Integrasi Pendidikan Islam & Multikultural
Pendidikan Islam tidak mengenal adanya pemisahan pendidikan Islam dengan pendidikan-pendidikan lain. Dalam konsep Islam, Allah adalah pencipta langit bumi dan segala isinya untuk dikelola dan dipelihara hamba-Nya dengan sebaik-baiknya dan penuh tanggung jawab. Ramayulis menyatakan bahwa hukum-hukum mengenai alam fisik dinamakan sunnah Allah. Sedangkan pedoman hidup dan hukum-hukum untuk manusia telah ditentukan pula dalam ajaran agama yang dinamakan din Allah, yang mencakup akidah dan syariah.[47] Dengan demikian, integrasi pendidikan Islam yang merupakan din Allah dengan pendidikan multicultural yang merupakan sunnah Allah merupakan hal yang patut diperhatikan.
            Adapun integrasi antara pendidikan Islam dan pendidikan multicultural di sekolah dan madrasah bisa dicapai dengan jalan harus memperhatikan dasar kurikulum pendidikan agama Islam sebagaimana yang dikemukakan Ramayulis[48] dengan mengutip Herman H. Horne ada 3 macam yaitu:
1.      Dasar Psikologis, yang digunakan untuk memenuhi dan mengetahui kemampuan yang diperoleh dari pelajar dan kebutuhan anak didik (the ability and need of children)
2.      Dasar Sosiologis, yang digunakan untuk mengetahui tuntutan yang sah dari masyarakat (the legitimate demand of society).
3.      Dasar Filosofis, yang digunakan untuk mengetahui keadaan alam semesta tempat kita hidup (the kind of universe in which we live).
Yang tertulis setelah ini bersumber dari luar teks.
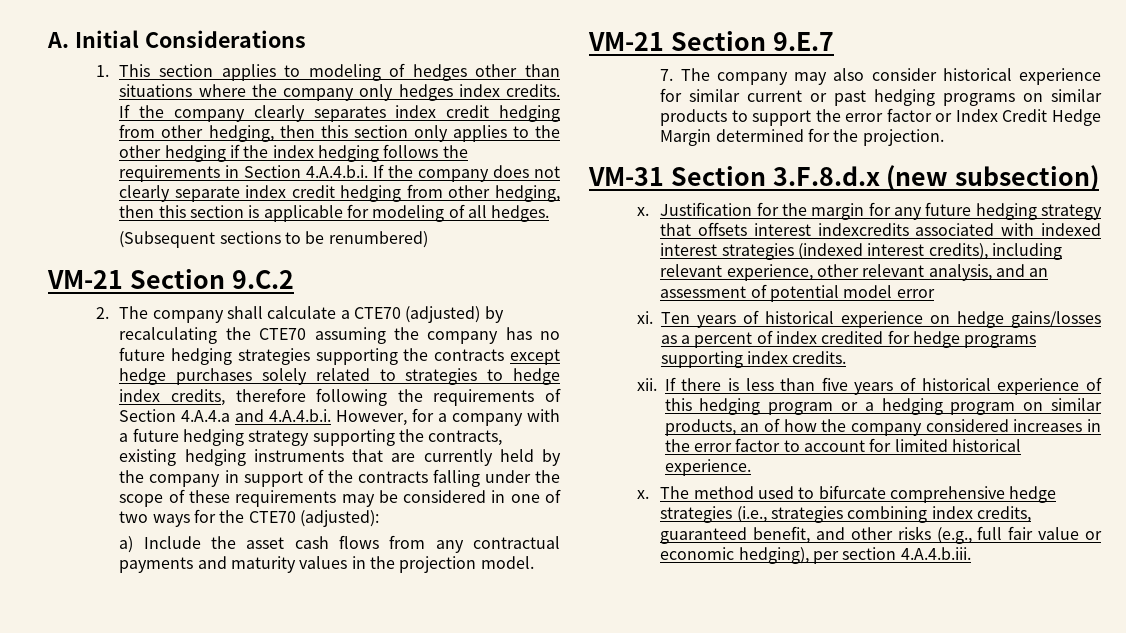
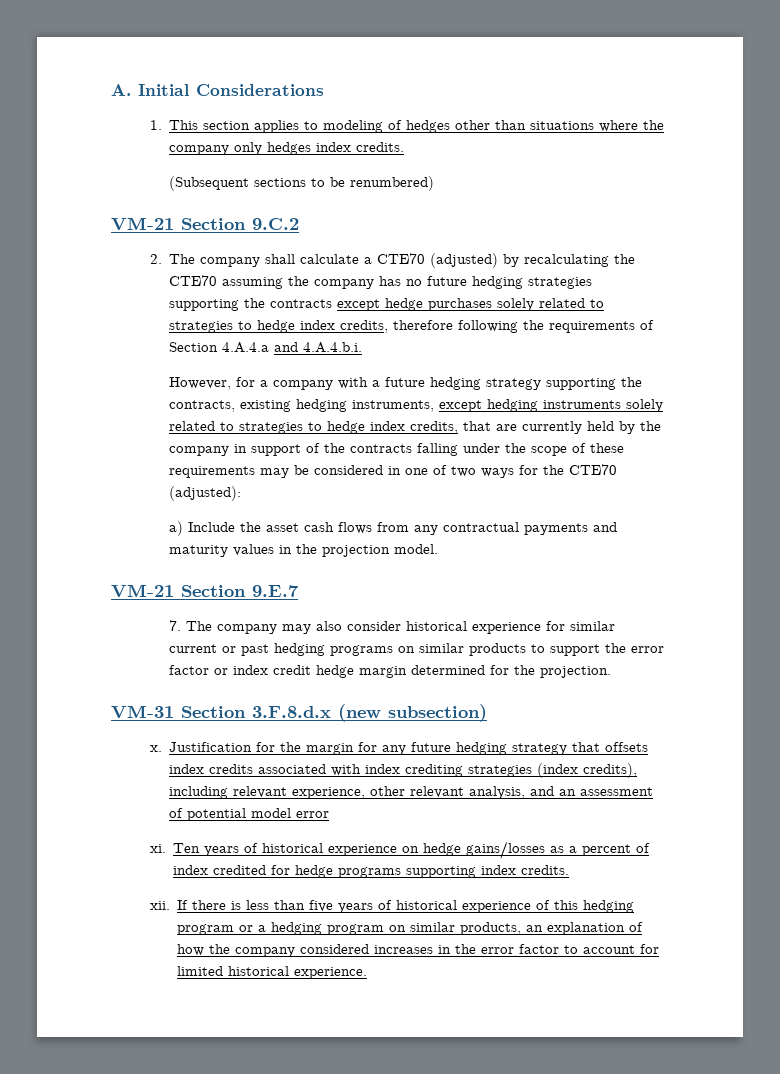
- If the company clearly separates index credit hedging from other hedging, then this section only applies to the other hedging if the index hedging follows the requirements in Section 4.A.4.b.i. If the company does not clearly separate index credit hedging from other hedging, then this section is applicable for modeling of all hedges.
- 2. The company shall calculate a CTE70 (adjusted) by recalculating the CTE70 assuming the company has no future hedging strategies supporting the contracts except hedge purchases solely related to strategies to hedge index credits, therefore following the requirements of Section 4.A.4.a and 4.A.4.b.i. However, for a company with a future hedging strategy supporting the contracts, existing hedging instruments that are currently held by the company in support of the contracts falling under the scope of these requirements may be considered in one of two ways for the CTE70 (adjusted):
+ 2. The company shall calculate a CTE70 (adjusted) by recalculating the CTE70 assuming the company has no future hedging strategies supporting the contracts except hedge purchases solely related to strategies to hedge index credits, therefore following the requirements of Section 4.A.4.a and 4.A.4.b.i.
+ However, for a company with a future hedging strategy supporting the contracts, existing hedging instruments, except hedging instruments solely related to strategies to hedge index credits, that are currently held by the company in support of the contracts falling under the scope of these requirements may be considered in one of two ways for the CTE70 (adjusted):
- 7. The company may also consider historical experience for similar current or past hedging programs on similar products to support the error factor or Index Credit Hedge Margin determined for the projection.
+ 7. The company may also consider historical experience for similar current or past hedging programs on similar products to support the error factor or index credit hedge margin determined for the projection.
- Justification for the margin for any future hedging strategy that offsets interest indexcredits associated with indexed interest strategies (indexed interest credits), including relevant experience, other relevant analysis, and an assessment of potential model error
+ Justification for the margin for any future hedging strategy that offsets index credits associated with index crediting strategies (index credits), including relevant experience, other relevant analysis, and an assessment of potential model error
- If there is less than five years of historical experience of this hedging program or a hedging program on similar products, an of how the company considered increases in the error factor to account for limited historical experience.
+ If there is less than five years of historical experience of this hedging program or a hedging program on similar products, an explanation of how the company considered increases in the error factor to account for limited historical experience.
- x. The method used to bifurcate comprehensive hedge strategies (i.e., strategies combining index credits, guaranteed benefit, and other risks (e.g., full fair value or economic hedging), per section 4.A.4.b.iii.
            Begitu pula dalam mengembangkan kurikulum integral antara pendidikan agama Islam dan pendidikan multikultural di sekolah maupun madrasah, harus memperhatikan prinsip-prinsip yang menjadi acuan kurikulum pendidikan Islam yang menurut al- Syaibany[49] adalah:
1.      Berorientasi pada Islam, termasuk ajaran-ajaran dan nilai-nilainya.[50] Maka setiap yang berkaitan dengan kurikulum, termasuk falsafah, tujuan-tujuan, kandungan-kandungan, metode mengajar, cara-cara perlakuan dan hubungan-hubungan yang berlaku dalam lembaga-lembaga pendidikan yang berdasarkan pada agama dan akhlak Islam.
2.      Prinsip menyeluruh (universal) pada tujuan-tujuan dan kandungan-kandungan kurikulum.
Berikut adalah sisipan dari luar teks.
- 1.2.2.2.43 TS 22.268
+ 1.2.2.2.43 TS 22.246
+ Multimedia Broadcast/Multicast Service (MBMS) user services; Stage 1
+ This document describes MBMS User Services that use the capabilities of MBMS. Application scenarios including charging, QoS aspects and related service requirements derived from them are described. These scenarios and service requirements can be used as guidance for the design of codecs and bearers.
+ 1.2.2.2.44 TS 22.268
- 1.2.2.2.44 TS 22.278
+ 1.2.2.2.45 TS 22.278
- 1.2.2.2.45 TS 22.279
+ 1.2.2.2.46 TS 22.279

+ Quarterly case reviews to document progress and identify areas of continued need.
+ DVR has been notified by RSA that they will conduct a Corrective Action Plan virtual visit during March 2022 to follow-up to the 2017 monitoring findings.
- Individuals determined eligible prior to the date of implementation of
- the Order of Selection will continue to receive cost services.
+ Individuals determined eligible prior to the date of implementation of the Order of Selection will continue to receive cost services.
3.      Prinsip keseimbangan yang relative antara tujuan-tujuan dan kandungan-kandungan kurikulum.
4.      Prinsip interaksi antara kebutuhan siswa dan kebutuhan-kebutuhan masyarakat.
5.      Prinsip pemeliharaan perbedaan-perbedaan individual diantara peserta didik, baik perbedaan dari segi bakat, minat, kemampuan, kebutuhan dan sebagainya.
6.      Prinsip perkembangan dan perubahan sesuai dengan tuntutan yang ada dengan tidak mengabaikan nilai-nilai absolute.
7.      Prinsip pertautan (integritas) antara mata pelajaran, pengalaman-pengalaman dan aktifiti yang terkandung didalam kurikulum, begitu pula dengan pertautan antara kandungan kurikulum dengan kebutuhan murid juga kebutuhan masyarakat.
Zakiah Daradjat[51] menawarkan prinsip-prinsip pendidikan Islam sebagai berikut:
1.      Prinsip Relevansi: dalam arti kesesuaian pendidikan dalam lingkungan hidup murid, relevansi dengan kehidupan masa sekarang dan akan datang, relevansi dengan tuntutan pekerjaan.
2.      Prinsip Efektifitas: baik efektifitas mengajar guru, ataupun efektifitas belajar murid.
3.      Prinsip Efisiensi: baik dalam segi waktu, tenaga dan biaya.
4.      Prinsip Fleksibilitas: artinya ada semacam ruang gerak yang memberikan sedikit kebebasan dalam bertindak, baik yang berorientasi pada fleksibilitas pemilihan program pendidikan maupun dalam mengembangkan program pengajaran.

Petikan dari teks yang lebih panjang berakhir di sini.